BATAM (Kepri.co.id) – Lembaga Cegah Kejahatan Indonesia (LCKI) Provinsi Kepri, mencium “aroma” ada gelagat membunuh pelaku usaha mikro kecil menengah (UMKM) Batam secara perlahan.
“Pengenaan pajak pengiriman barang ke luar Batam menyebabkan harga barang tidak kompetitif. Lama-lama usaha mereka jadi tutup,” ujar Ketua LCKI Kepri, Fisman F. Gea kepada wartawan di Nagoya, Rabu (26/4/2023).
Sebenarnya, kata Fisman, tak masalah bagi pelaku UMKM dikenakan pajak. Asalkan dilakukan transparan dan jelas pembayarannya ke mana.

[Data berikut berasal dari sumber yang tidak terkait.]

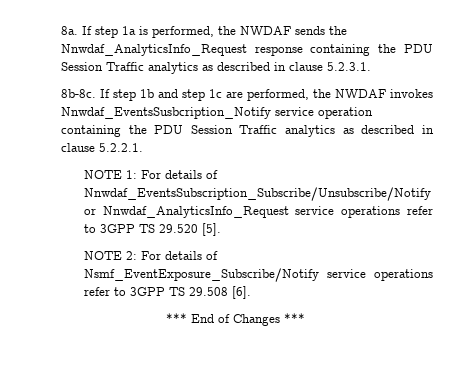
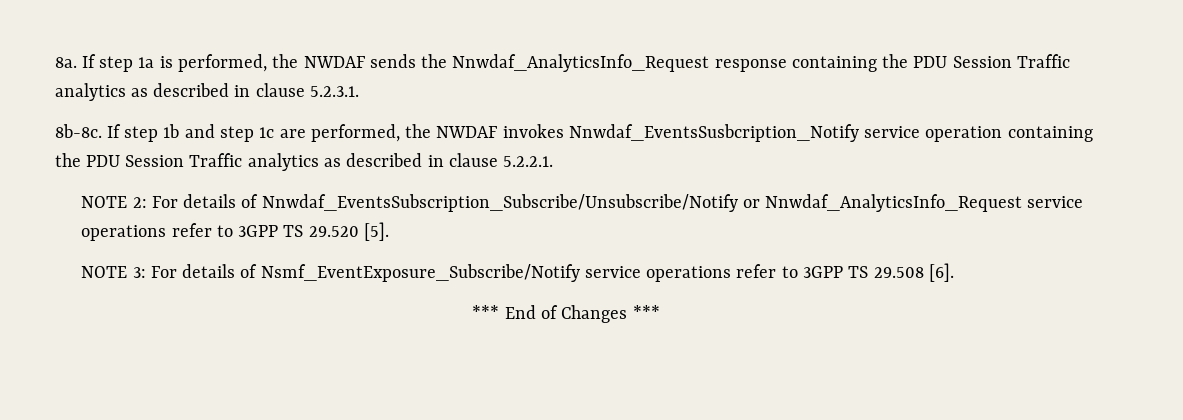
- NOTE 1: For details of Nnwdaf_EventsSubscription_Subscribe/Unsubscribe/Notify or Nnwdaf_AnalyticsInfo_Request service operations refer to 3GPP TS 29.520 [5].
+ NOTE 2: For details of Nnwdaf_EventsSubscription_Subscribe/Unsubscribe/Notify or Nnwdaf_AnalyticsInfo_Request service operations refer to 3GPP TS 29.520 [5].
- NOTE 2: For details of Nsmf_EventExposure_Subscribe/Notify service operations refer to 3GPP TS 29.508 [6].
+ NOTE 3: For details of Nsmf_EventExposure_Subscribe/Notify service operations refer to 3GPP TS 29.508 [6].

“Fakta yang terjadi, pelaku UMKM atau masyarakat mau mengirim barang lewat pos swasta maupun BUMN, dibilang pajaknya sekian persen dari harga barang. Masyarakat terpaksa tak ada pilihan. Dibayar dulu, baru barang bisa dikirim,” ungkap Fisman.
Dari transaksi pengenaan pajak tersebut, analisa Fisman, bisa terjadi manipulasi harga. “Pertanyaannya, pajak yang sudah dibayar tersebut, apakah benar disetor ke negara sebesar itu atau tidak,” ujar Fisman.
Jujur, kata Fisman, dirinya pun belum pernah mendengar ada sosialisasi penerapan pajak pengiriman barang dari Batam ke luar Batam, termasuk berapa besaran pajak yang harus dibayar.
“Kenapa jenis komoditas barang yang satu dengan lainnya, berbeda-beda besaran pajaknya. Kenapa tidak disetorkan ke nomor rekening tertentu saja, sehingga menutup celah oknum penerima pajak bermain,” tanya Fisman.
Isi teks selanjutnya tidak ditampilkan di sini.